▶ Requirement
Type out all the records word for word. Any pictures are to be left out.

▶ Data in this exercise
_ _ _ _

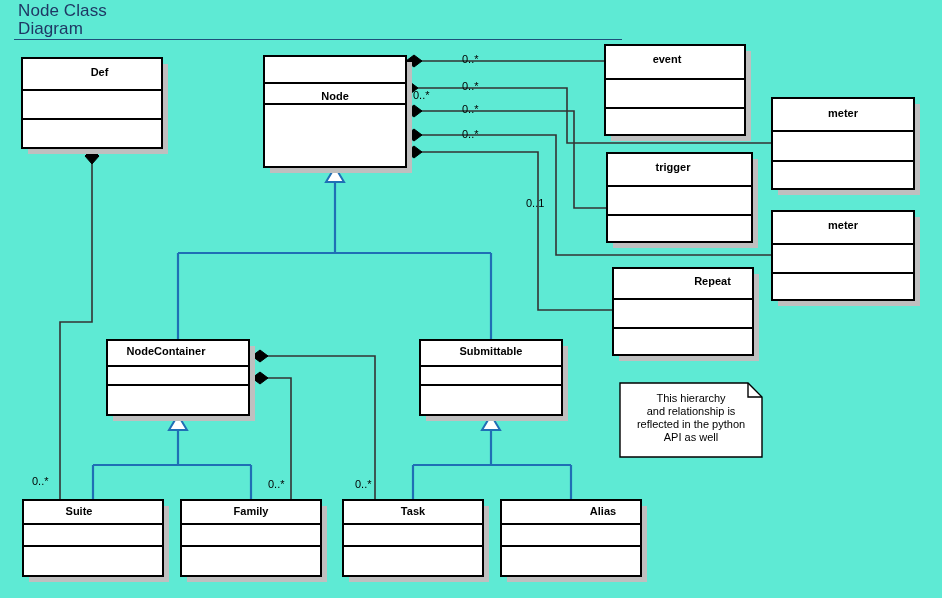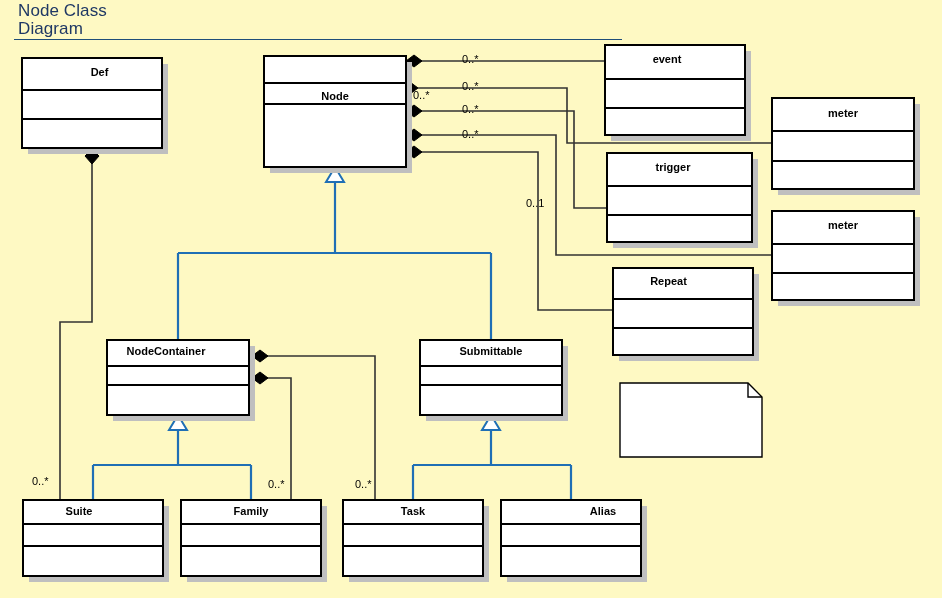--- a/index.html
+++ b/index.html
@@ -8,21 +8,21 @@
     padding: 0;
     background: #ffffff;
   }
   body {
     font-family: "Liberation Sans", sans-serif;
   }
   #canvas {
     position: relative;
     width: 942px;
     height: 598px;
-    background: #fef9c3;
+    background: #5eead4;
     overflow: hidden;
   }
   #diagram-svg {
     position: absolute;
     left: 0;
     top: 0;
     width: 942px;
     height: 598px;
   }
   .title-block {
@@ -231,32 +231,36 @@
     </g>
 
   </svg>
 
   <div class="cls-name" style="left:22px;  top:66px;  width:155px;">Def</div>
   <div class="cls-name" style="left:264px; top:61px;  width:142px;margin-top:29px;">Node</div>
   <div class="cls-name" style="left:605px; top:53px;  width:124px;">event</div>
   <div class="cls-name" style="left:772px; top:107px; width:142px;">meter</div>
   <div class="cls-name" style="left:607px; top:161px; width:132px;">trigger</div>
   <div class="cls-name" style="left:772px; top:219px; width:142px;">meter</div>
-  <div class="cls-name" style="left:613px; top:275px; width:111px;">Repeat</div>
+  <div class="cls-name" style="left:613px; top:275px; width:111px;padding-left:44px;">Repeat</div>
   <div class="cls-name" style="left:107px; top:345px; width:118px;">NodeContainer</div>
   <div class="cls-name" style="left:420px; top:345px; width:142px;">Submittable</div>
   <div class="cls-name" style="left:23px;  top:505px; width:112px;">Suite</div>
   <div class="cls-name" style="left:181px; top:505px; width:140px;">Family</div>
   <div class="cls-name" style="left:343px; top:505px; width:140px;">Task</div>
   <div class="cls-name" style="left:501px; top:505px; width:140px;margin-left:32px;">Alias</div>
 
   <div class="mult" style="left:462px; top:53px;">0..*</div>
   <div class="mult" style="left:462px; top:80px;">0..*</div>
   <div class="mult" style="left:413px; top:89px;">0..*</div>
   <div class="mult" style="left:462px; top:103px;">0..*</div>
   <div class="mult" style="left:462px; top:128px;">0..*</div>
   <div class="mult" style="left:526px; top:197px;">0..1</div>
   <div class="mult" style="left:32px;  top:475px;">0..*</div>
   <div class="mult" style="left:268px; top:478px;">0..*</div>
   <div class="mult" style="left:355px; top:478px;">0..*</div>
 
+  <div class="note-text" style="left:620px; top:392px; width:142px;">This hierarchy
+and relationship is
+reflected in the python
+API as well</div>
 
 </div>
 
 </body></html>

_ _ _ _

▶ Result
--- a/index.html
+++ b/index.html
@@ -8,21 +8,21 @@
     padding: 0;
     background: #ffffff;
   }
   body {
     font-family: "Liberation Sans", sans-serif;
   }
   #canvas {
     position: relative;
     width: 942px;
     height: 598px;
-    background: #fef9c3;
+    background: #5eead4;
     overflow: hidden;
   }
   #diagram-svg {
     position: absolute;
     left: 0;
     top: 0;
     width: 942px;
     height: 598px;
   }
   .title-block {
@@ -231,32 +231,36 @@
     </g>
 
   </svg>
 
   <div class="cls-name" style="left:22px;  top:66px;  width:155px;">Def</div>
   <div class="cls-name" style="left:264px; top:61px;  width:142px;margin-top:29px;">Node</div>
   <div class="cls-name" style="left:605px; top:53px;  width:124px;">event</div>
   <div class="cls-name" style="left:772px; top:107px; width:142px;">meter</div>
   <div class="cls-name" style="left:607px; top:161px; width:132px;">trigger</div>
   <div class="cls-name" style="left:772px; top:219px; width:142px;">meter</div>
-  <div class="cls-name" style="left:613px; top:275px; width:111px;">Repeat</div>
+  <div class="cls-name" style="left:613px; top:275px; width:111px;padding-left:44px;">Repeat</div>
   <div class="cls-name" style="left:107px; top:345px; width:118px;">NodeContainer</div>
   <div class="cls-name" style="left:420px; top:345px; width:142px;">Submittable</div>
   <div class="cls-name" style="left:23px;  top:505px; width:112px;">Suite</div>
   <div class="cls-name" style="left:181px; top:505px; width:140px;">Family</div>
   <div class="cls-name" style="left:343px; top:505px; width:140px;">Task</div>
   <div class="cls-name" style="left:501px; top:505px; width:140px;margin-left:32px;">Alias</div>
 
   <div class="mult" style="left:462px; top:53px;">0..*</div>
   <div class="mult" style="left:462px; top:80px;">0..*</div>
   <div class="mult" style="left:413px; top:89px;">0..*</div>
   <div class="mult" style="left:462px; top:103px;">0..*</div>
   <div class="mult" style="left:462px; top:128px;">0..*</div>
   <div class="mult" style="left:526px; top:197px;">0..1</div>
   <div class="mult" style="left:32px;  top:475px;">0..*</div>
   <div class="mult" style="left:268px; top:478px;">0..*</div>
   <div class="mult" style="left:355px; top:478px;">0..*</div>
 
+  <div class="note-text" style="left:620px; top:392px; width:142px;">This hierarchy
+and relationship is
+reflected in the python
+API as well</div>
 
 </div>
 
 </body></html>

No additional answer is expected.